Berdasarkan dokumen yang diperoleh Pintoe.co, rapat tersebut berlangsung pada pukul 15.00–16.30 WIB melalui konferensi Zoom dan dipimpin Deputi Bidang Koordinasi Tata Niaga dan Distribusi Pangan Kemenko Pangan RI, Tatang Yuliono.

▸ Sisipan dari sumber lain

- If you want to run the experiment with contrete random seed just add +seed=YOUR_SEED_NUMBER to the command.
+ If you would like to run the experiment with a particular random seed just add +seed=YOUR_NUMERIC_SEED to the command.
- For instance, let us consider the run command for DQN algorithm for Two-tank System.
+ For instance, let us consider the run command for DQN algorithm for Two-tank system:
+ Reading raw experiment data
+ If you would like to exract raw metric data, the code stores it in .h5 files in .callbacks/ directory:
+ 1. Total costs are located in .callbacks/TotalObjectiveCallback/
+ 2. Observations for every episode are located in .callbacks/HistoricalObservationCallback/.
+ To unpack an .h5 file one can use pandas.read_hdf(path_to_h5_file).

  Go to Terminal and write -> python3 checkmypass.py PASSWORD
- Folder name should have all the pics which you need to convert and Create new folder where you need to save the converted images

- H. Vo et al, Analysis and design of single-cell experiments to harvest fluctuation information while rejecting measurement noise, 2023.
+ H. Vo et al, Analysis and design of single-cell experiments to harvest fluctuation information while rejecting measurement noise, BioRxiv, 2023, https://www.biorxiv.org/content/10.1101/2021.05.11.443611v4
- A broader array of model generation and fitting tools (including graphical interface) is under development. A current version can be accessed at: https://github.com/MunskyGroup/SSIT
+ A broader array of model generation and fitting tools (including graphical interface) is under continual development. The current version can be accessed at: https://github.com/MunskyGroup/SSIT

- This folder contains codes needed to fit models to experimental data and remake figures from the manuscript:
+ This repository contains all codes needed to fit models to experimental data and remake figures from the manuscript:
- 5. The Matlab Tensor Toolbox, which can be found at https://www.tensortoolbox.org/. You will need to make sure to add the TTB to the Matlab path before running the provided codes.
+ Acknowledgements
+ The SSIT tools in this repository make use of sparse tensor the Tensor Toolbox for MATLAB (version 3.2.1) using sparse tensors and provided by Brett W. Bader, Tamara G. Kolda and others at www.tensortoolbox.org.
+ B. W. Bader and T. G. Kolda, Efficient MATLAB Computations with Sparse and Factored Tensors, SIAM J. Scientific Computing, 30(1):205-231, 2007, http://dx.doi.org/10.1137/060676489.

Rapat itu dihadiri oleh perwakilan dari:
-
Dirjen Perdagangan Luar Negeri, Kementerian Perdagangan RI
-
Dirjen Perlindungan Konsumen dan Tertib Niaga, Kementerian Perdagangan RI
-
Direktur Fasilitas Kepabeanan, DJBC
-
Kepala Kantor Bea Cukai Sabang
-
Dirjen Tanaman Pangan, Kementerian Pertanian
-
Deputi Bidang Ketersediaan dan Stabilisasi Pangan, Badan Pangan Nasional
-
Kasatgas Pangan RI
-
Deputi Komersial dan Investasi BPKS
-
Kepala Unit PTSP BPKS
Risalah rapat menghasilkan tujuh butir kesepakatan resmi:
-
Beras PT Multazam Sabang Group dari Thailand, sesuai Izin BPKS Nomor 513/PTSP-BPKS/21 tanggal 24 Oktober 2025, diperbolehkan masuk ke Sabang.
-
Beras tersebut hanya untuk konsumsi dalam Kawasan Sabang dan tidak boleh dibawa ke Daerah Pabean.
-
BPKS diminta menetapkan kuota jenis dan jumlah barang konsumsi untuk kebutuhan masyarakat Sabang melalui Peraturan Kepala BPKS.
-
BPKS diminta membentuk Tim Pengawasan Peredaran Barang Konsumsi di Kawasan Sabang dengan melibatkan instansi terkait.
-
Ketentuan barang bawaan penumpang akan dibahas dalam rapat lanjutan.
-
Gudang BPKS wajib memiliki fasilitas CCTV untuk memudahkan monitoring.
-
Tempat pemasukan beras ditetapkan di dermaga CT-1 BPKS yang telah berstatus kawasan pabean.
Atas dasar kesepakatan ini, proses bongkar muat pada 20 November 2025 dilaksanakan secara terbuka di Pelabuhan CT-1 BPKS Sabang.